The FAA subsequently began testing altimeters and by the end of January had cleared 90 percent of the US commercial aircraft fleet for low-visibility approaches in areas with C-band deployment. Airline CEOs also began striking an upbeat tone, with American Airlines CEO Doug Parker saying the process of ensuring that airplane altimeters work in 5G areas is “really not that complicated.”
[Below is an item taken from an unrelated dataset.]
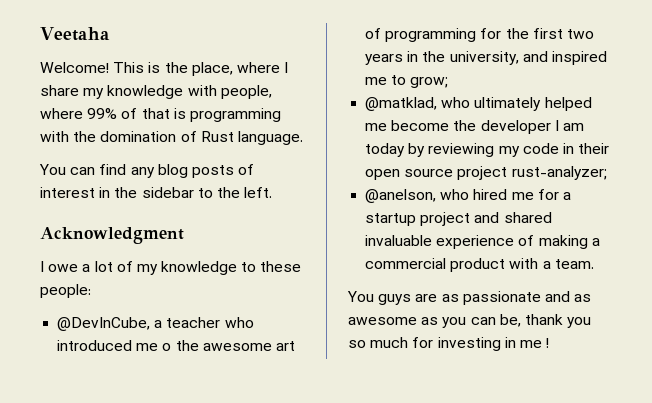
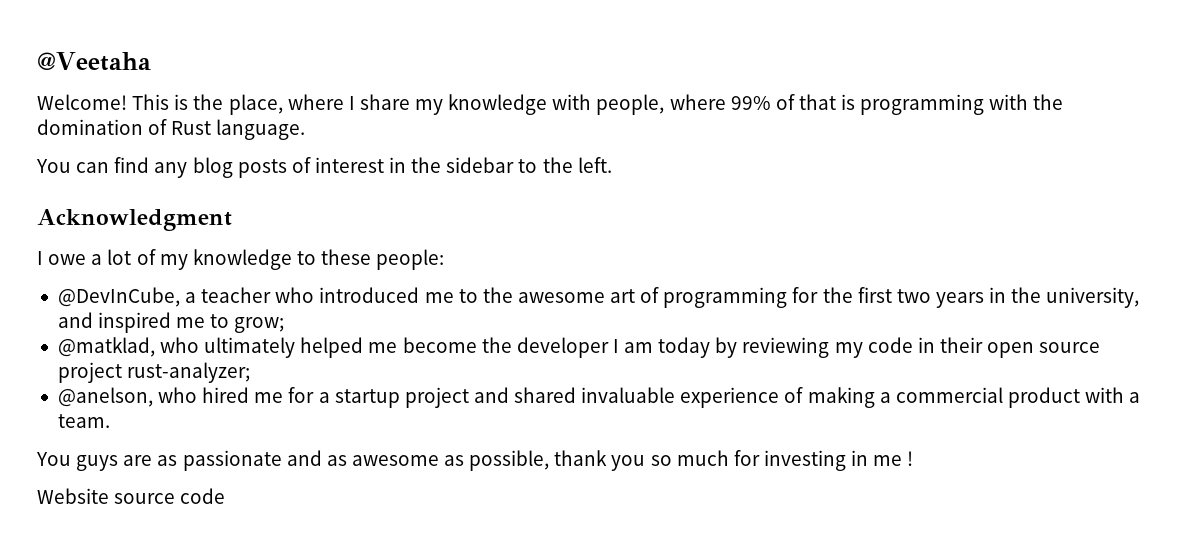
[40,27,110,41] Veetaha -> [37,52,151,71] @Veetaha
[162,343,172,351] o -> [458,289,478,303] to
[442,314,521,328] you can be, -> [469,450,550,471] possible,
(550, 343) none -> [37,488,226,504] // Website source code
But the FAA issued another warning that “revis[es] the landing requirements for certain Boeing 737 series airplanes at airports where 5G interference could occur” on February 23. The FAA said this latest warning would have little practical effect because “it does not apply to aircraft flying into areas where the 5G environment has been rendered safe for aviation, which the FAA said includes nearly all airports,” according to Reuters. However, the controversy could flare up again in July when AT&T and Verizon are scheduled to end their voluntary limits around airports.


In regard to 5G, other risks have been associated with it including

  • Environmental risks (see 1, 2, 3, 4, 5, 6, 7, 8)
  • Health risks (see 1, 2, 3, 4, 5, 6, 7)
  • Privacy risks (see 1, 2, 3)

Additionally, studies have revealed that 4G is still better, more reliable, and safer than 5G (see 1, 2, 3, 4, 5, 6, 7).  Opposition to 5G has also stopped or delayed deployment in some locations.

Of course, there are environmental and health risks associated with other sources of wireless radiation as well.  In 2021, a U.S. federal court ruled in favor of organizations and petitioners that sued the FCC for NOT adequately protecting Americans from wireless radiation exposure (including 5G). More recently, non-profit groups petitioned the U.S. Health and Human Services Department (HHS) and Food and Drug Administration (FDA) to declare wireless radiation an “imminent” health hazard and to start warning the public.  Got pets?  Exposure can affect them too.

Nevertheless, 5G and wireless expansion continues throughout the U.S., much of it being funded by the U.S. government.  Boo!  Hiss!